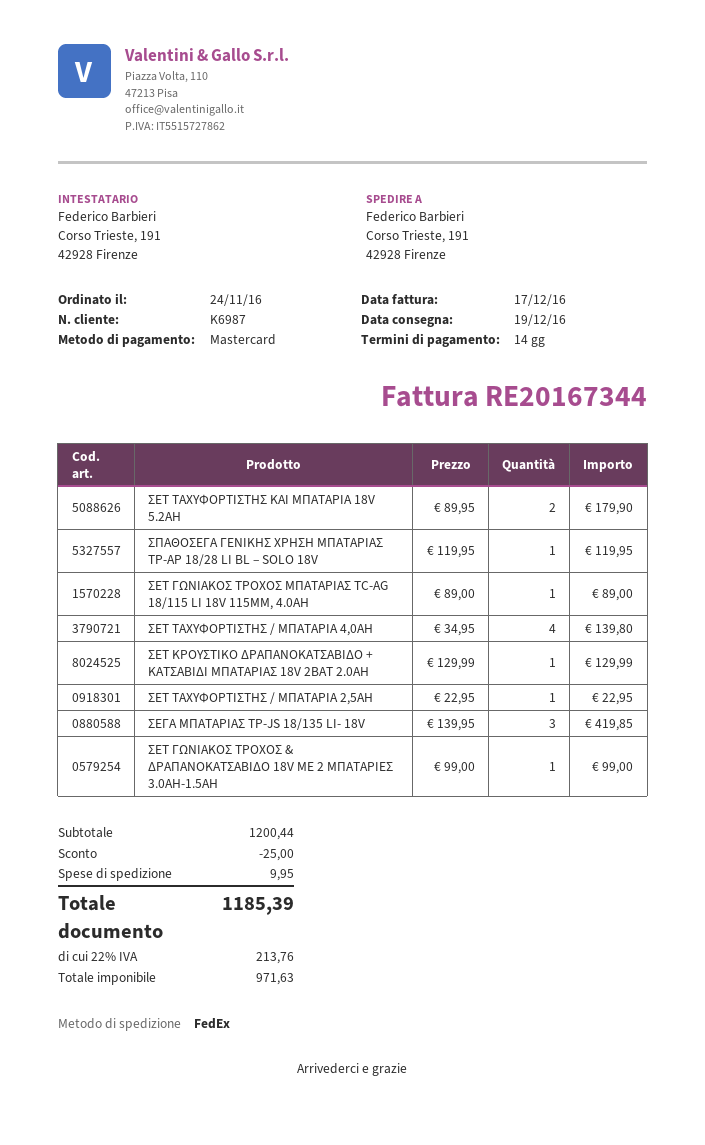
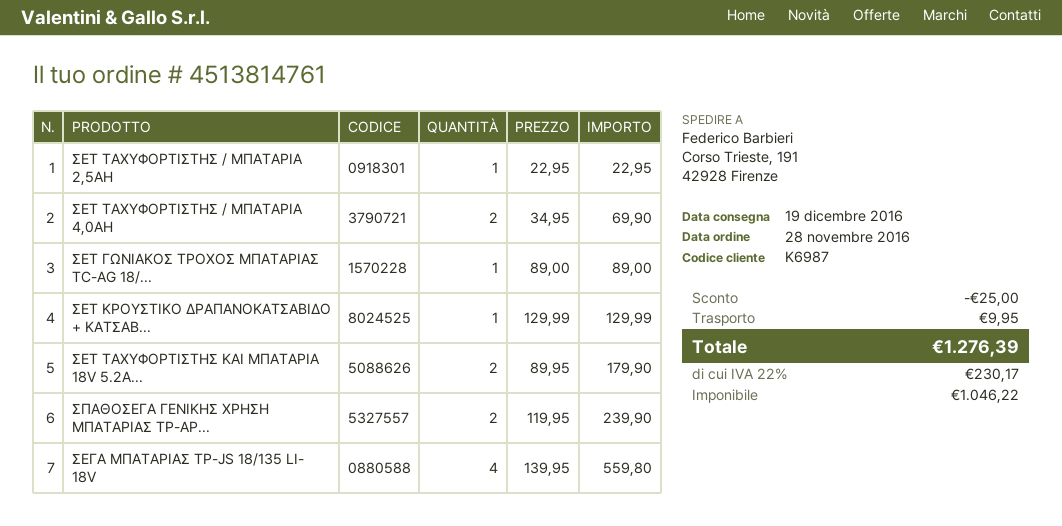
order date: 2016-11-24 -> 2016-11-28
ΣΠΑΘΟΣΕΓΑ ΓΕΝΙΚΗΣ ΧΡΗΣΗ ΜΠΑΤΑΡΙΑΣ TP-AP 18/28 LI BL – SOLO 18V: 1 x 119.95 = 119.95 -> 2 x 119.95 = 239.90
ΣΕΤ ΤΑΧΥΦΟΡΤΙΣΤΗΣ / ΜΠΑΤΑΡΙΑ 4,0AH: 4 x 34.95 = 139.80 -> 2 x 34.95 = 69.90
ΣΕΓΑ ΜΠΑΤΑΡΙΑΣ TP-JS 18/135 LI- 18V: 3 x 139.95 = 419.85 -> 4 x 139.95 = 559.80
ΣΕΤ ΓΩΝΙΑΚΟΣ ΤΡΟΧΟΣ & ΔΡΑΠΑΝΟΚΑΤΣΑΒΙΔΟ 18V ΜΕ 2 ΜΠΑΤΑΡΙΕΣ 3.0AH-1.5AH: 1 x 99.00 = 99.00 -> none
net: 971.63 -> 1046.22
tax: 22% = 213.76 -> 22% = 230.17
total: 1185.39 -> 1276.39

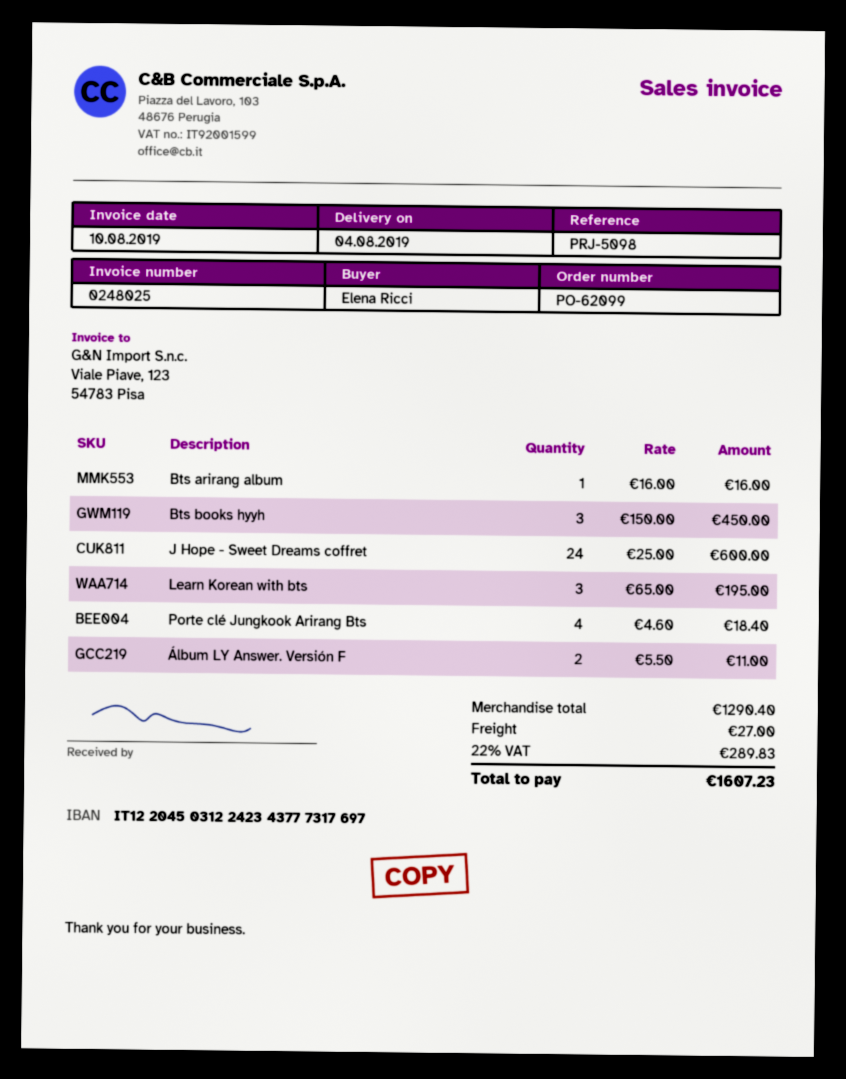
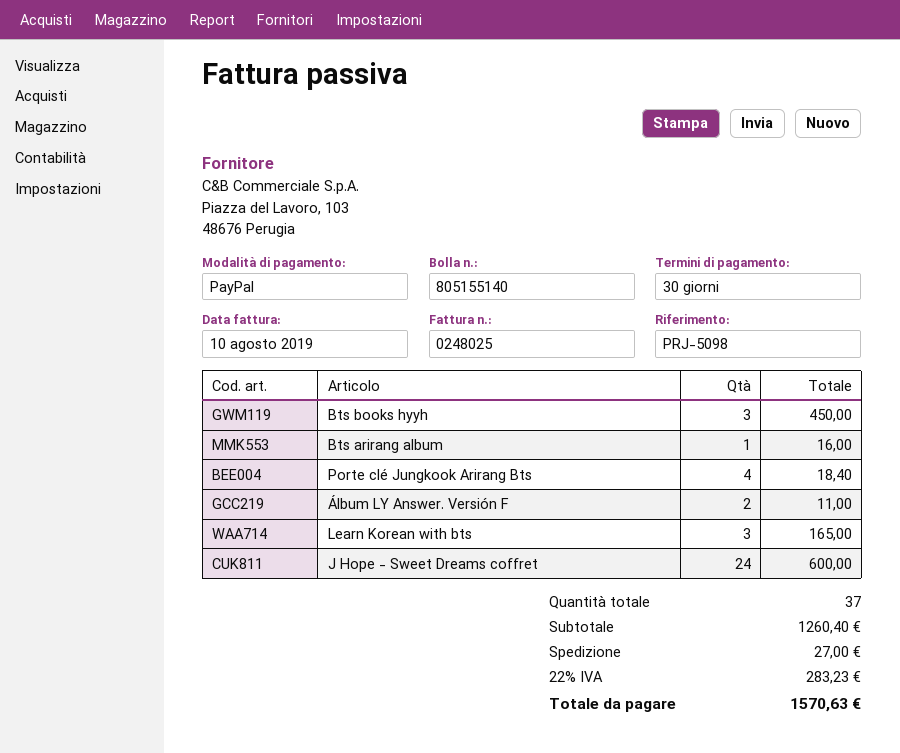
Learn Korean with bts: 3 for 195.00 -> 3 for 165.00
subtotal: 1290.40 -> 1260.40
tax: 22% = 289.83 -> 22% = 283.23
total: 1607.23 -> 1570.63

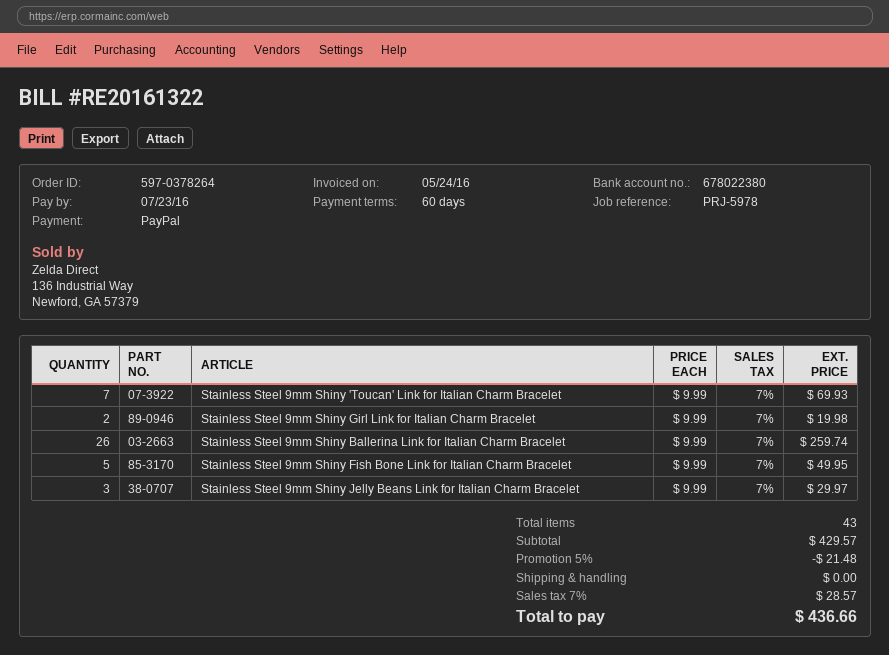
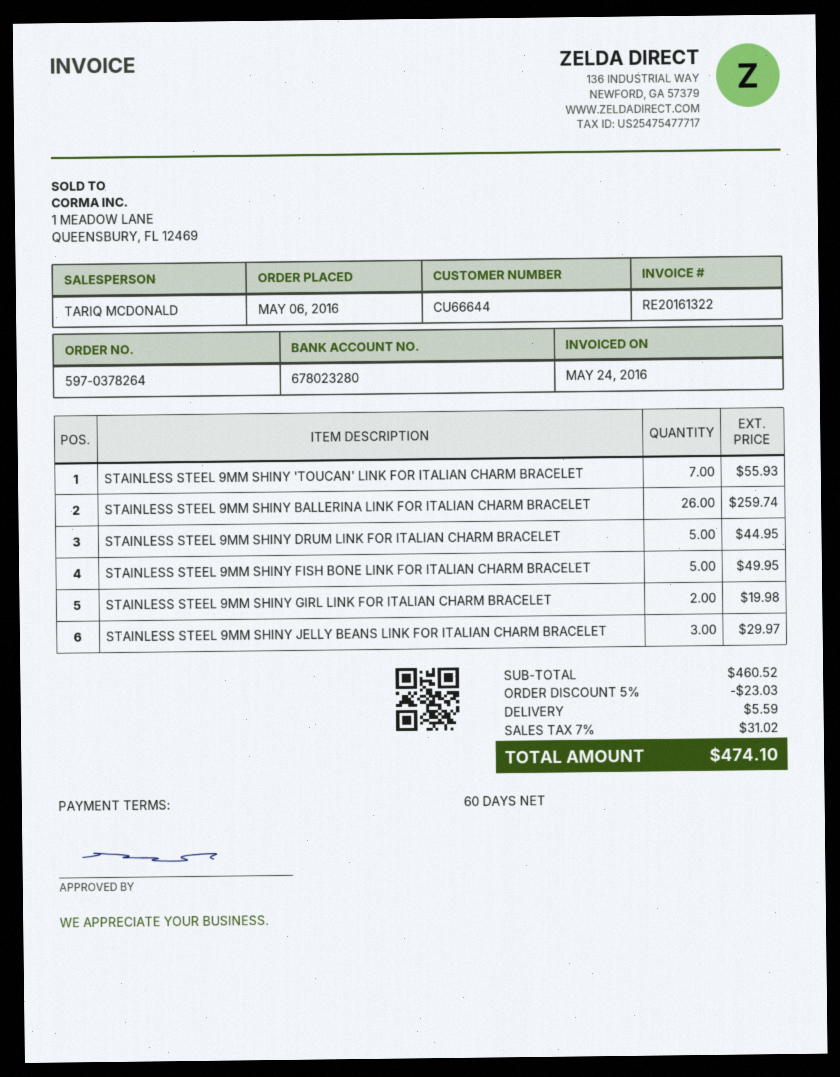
bank account: 678022380 -> 678023280
Stainless Steel 9mm Shiny 'Toucan' Link for Italian Charm Bracelet: 7 for 69.93 -> 7 for 55.93
STAINLESS STEEL 9MM SHINY DRUM LINK FOR ITALIAN CHARM BRACELET: none -> 5 for 44.95
subtotal: 429.57 -> 460.52
discount: 5% = 21.48 -> 5% = 23.03
shipping: 0.00 -> 5.59
tax: 7% = 28.57 -> 7% = 31.02
total: 436.66 -> 474.10

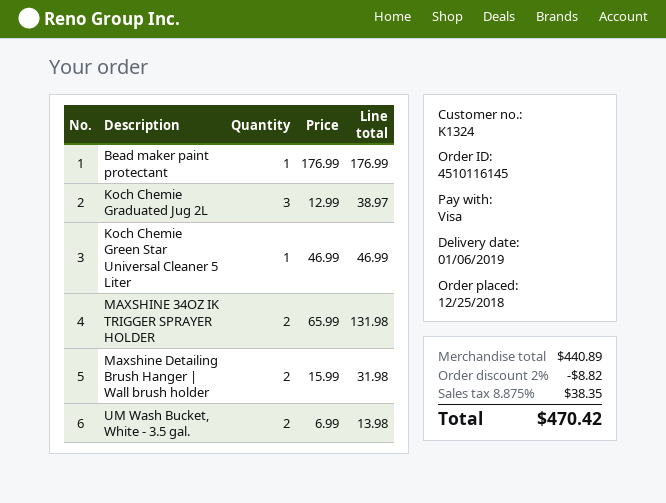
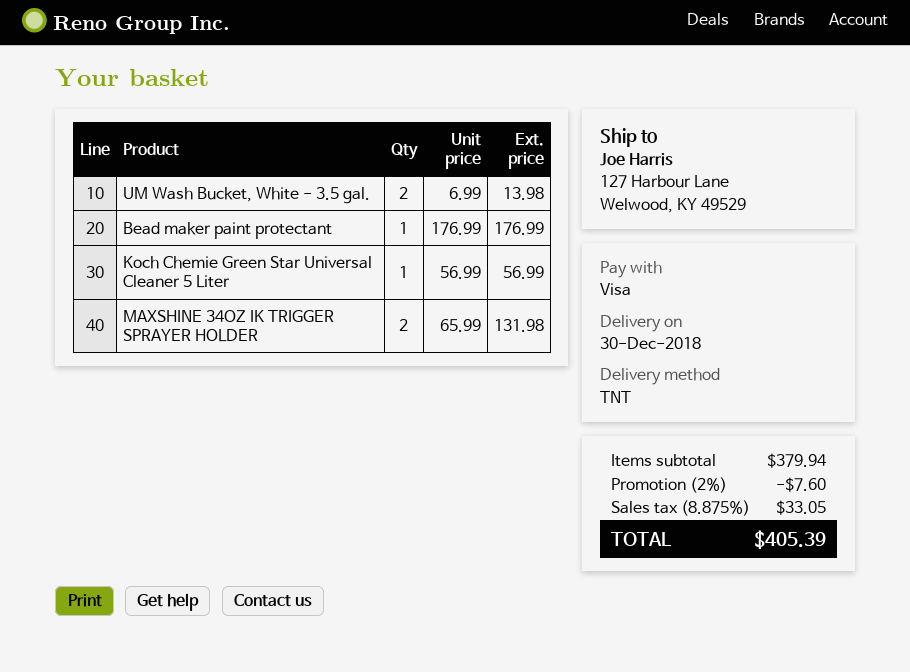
delivery date: 2019-01-06 -> 2018-12-30
Koch Chemie Graduated Jug 2L: 3 x 12.99 = 38.97 -> none
Koch Chemie Green Star Universal Cleaner 5 Liter: 1 x 46.99 = 46.99 -> 1 x 56.99 = 56.99
Maxshine Detailing Brush Hanger | Wall brush holder: 2 x 15.99 = 31.98 -> none
subtotal: 440.89 -> 379.94
discount: 2% = 8.82 -> 2% = 7.60
tax: 8.875% = 38.35 -> 8.875% = 33.05
total: 470.42 -> 405.39

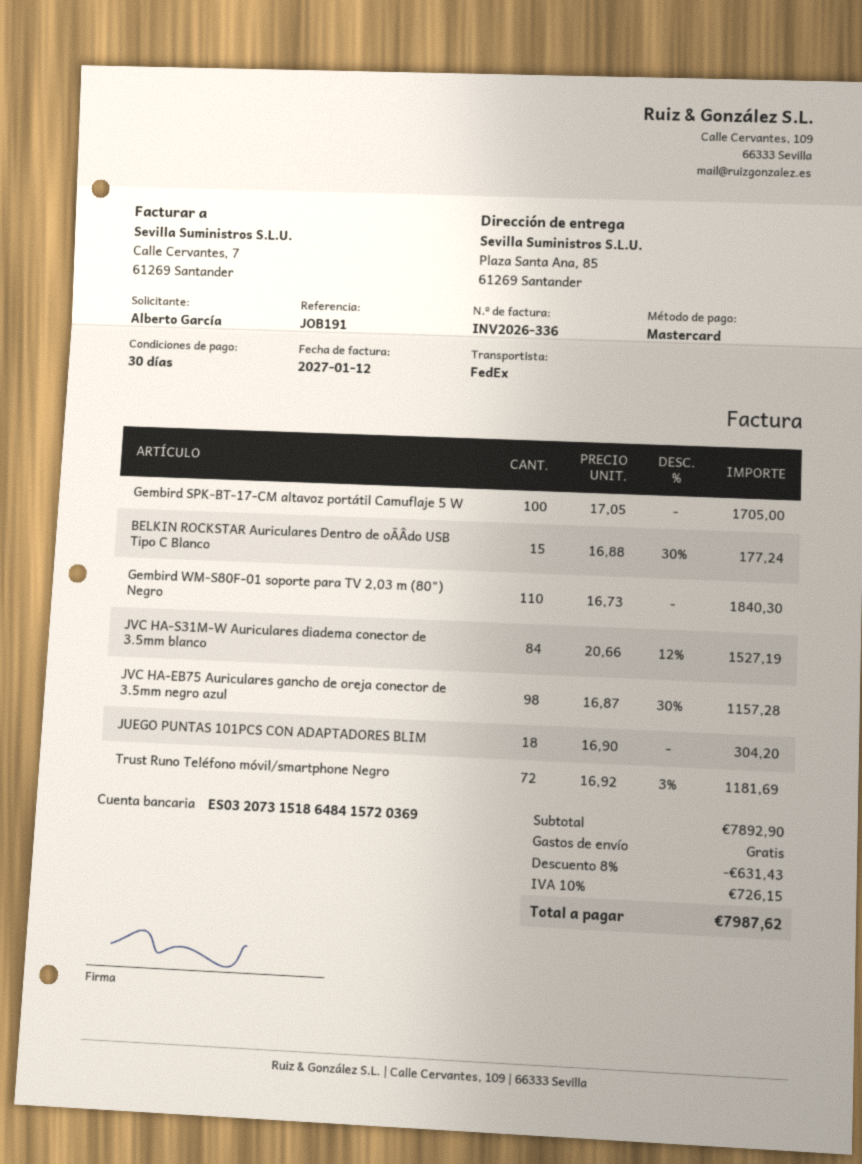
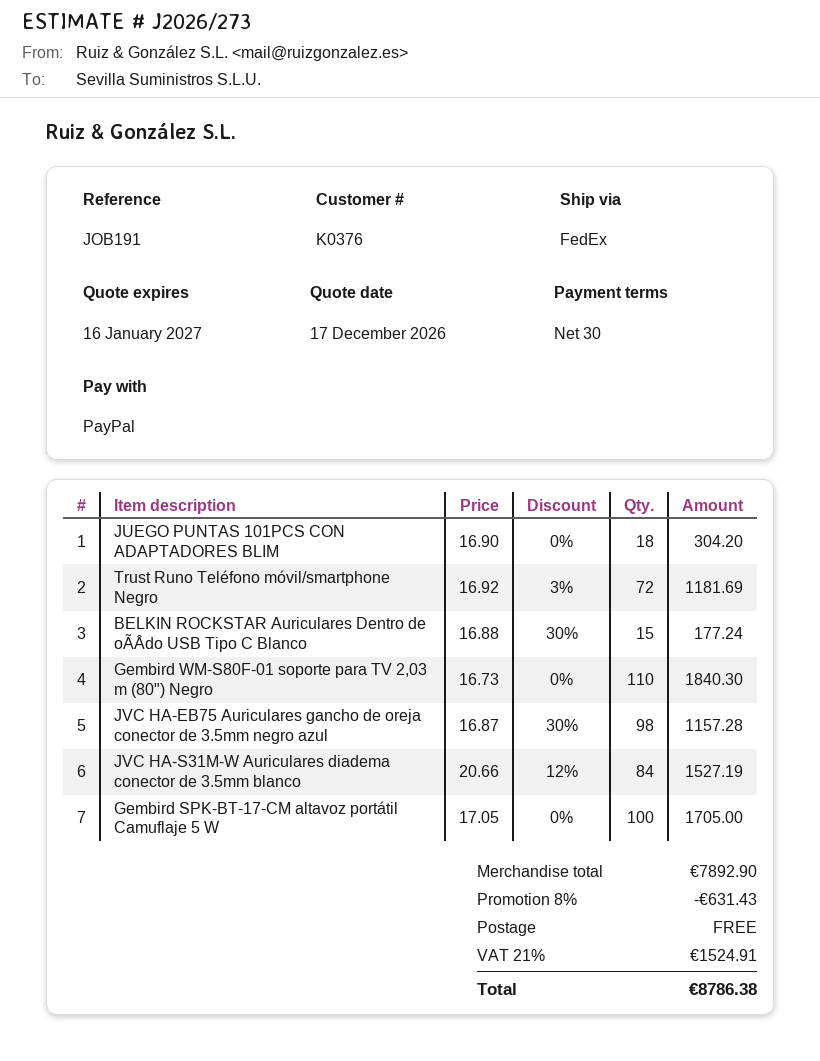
payment method: Mastercard -> PayPal
tax: 10% = 726.15 -> 21% = 1524.91
total: 7987.62 -> 8786.38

**THE PROBLEM**
Output every entry word for word, but omit the pictures.

**OUTPUT BELOW**
order date: 2016-11-24 -> 2016-11-28
ΣΠΑΘΟΣΕΓΑ ΓΕΝΙΚΗΣ ΧΡΗΣΗ ΜΠΑΤΑΡΙΑΣ TP-AP 18/28 LI BL – SOLO 18V: 1 x 119.95 = 119.95 -> 2 x 119.95 = 239.90
ΣΕΤ ΤΑΧΥΦΟΡΤΙΣΤΗΣ / ΜΠΑΤΑΡΙΑ 4,0AH: 4 x 34.95 = 139.80 -> 2 x 34.95 = 69.90
ΣΕΓΑ ΜΠΑΤΑΡΙΑΣ TP-JS 18/135 LI- 18V: 3 x 139.95 = 419.85 -> 4 x 139.95 = 559.80
ΣΕΤ ΓΩΝΙΑΚΟΣ ΤΡΟΧΟΣ & ΔΡΑΠΑΝΟΚΑΤΣΑΒΙΔΟ 18V ΜΕ 2 ΜΠΑΤΑΡΙΕΣ 3.0AH-1.5AH: 1 x 99.00 = 99.00 -> none
net: 971.63 -> 1046.22
tax: 22% = 213.76 -> 22% = 230.17
total: 1185.39 -> 1276.39

Learn Korean with bts: 3 for 195.00 -> 3 for 165.00
subtotal: 1290.40 -> 1260.40
tax: 22% = 289.83 -> 22% = 283.23
total: 1607.23 -> 1570.63

bank account: 678022380 -> 678023280
Stainless Steel 9mm Shiny 'Toucan' Link for Italian Charm Bracelet: 7 for 69.93 -> 7 for 55.93
STAINLESS STEEL 9MM SHINY DRUM LINK FOR ITALIAN CHARM BRACELET: none -> 5 for 44.95
subtotal: 429.57 -> 460.52
discount: 5% = 21.48 -> 5% = 23.03
shipping: 0.00 -> 5.59
tax: 7% = 28.57 -> 7% = 31.02
total: 436.66 -> 474.10

delivery date: 2019-01-06 -> 2018-12-30
Koch Chemie Graduated Jug 2L: 3 x 12.99 = 38.97 -> none
Koch Chemie Green Star Universal Cleaner 5 Liter: 1 x 46.99 = 46.99 -> 1 x 56.99 = 56.99
Maxshine Detailing Brush Hanger | Wall brush holder: 2 x 15.99 = 31.98 -> none
subtotal: 440.89 -> 379.94
discount: 2% = 8.82 -> 2% = 7.60
tax: 8.875% = 38.35 -> 8.875% = 33.05
total: 470.42 -> 405.39

payment method: Mastercard -> PayPal
tax: 10% = 726.15 -> 21% = 1524.91
total: 7987.62 -> 8786.38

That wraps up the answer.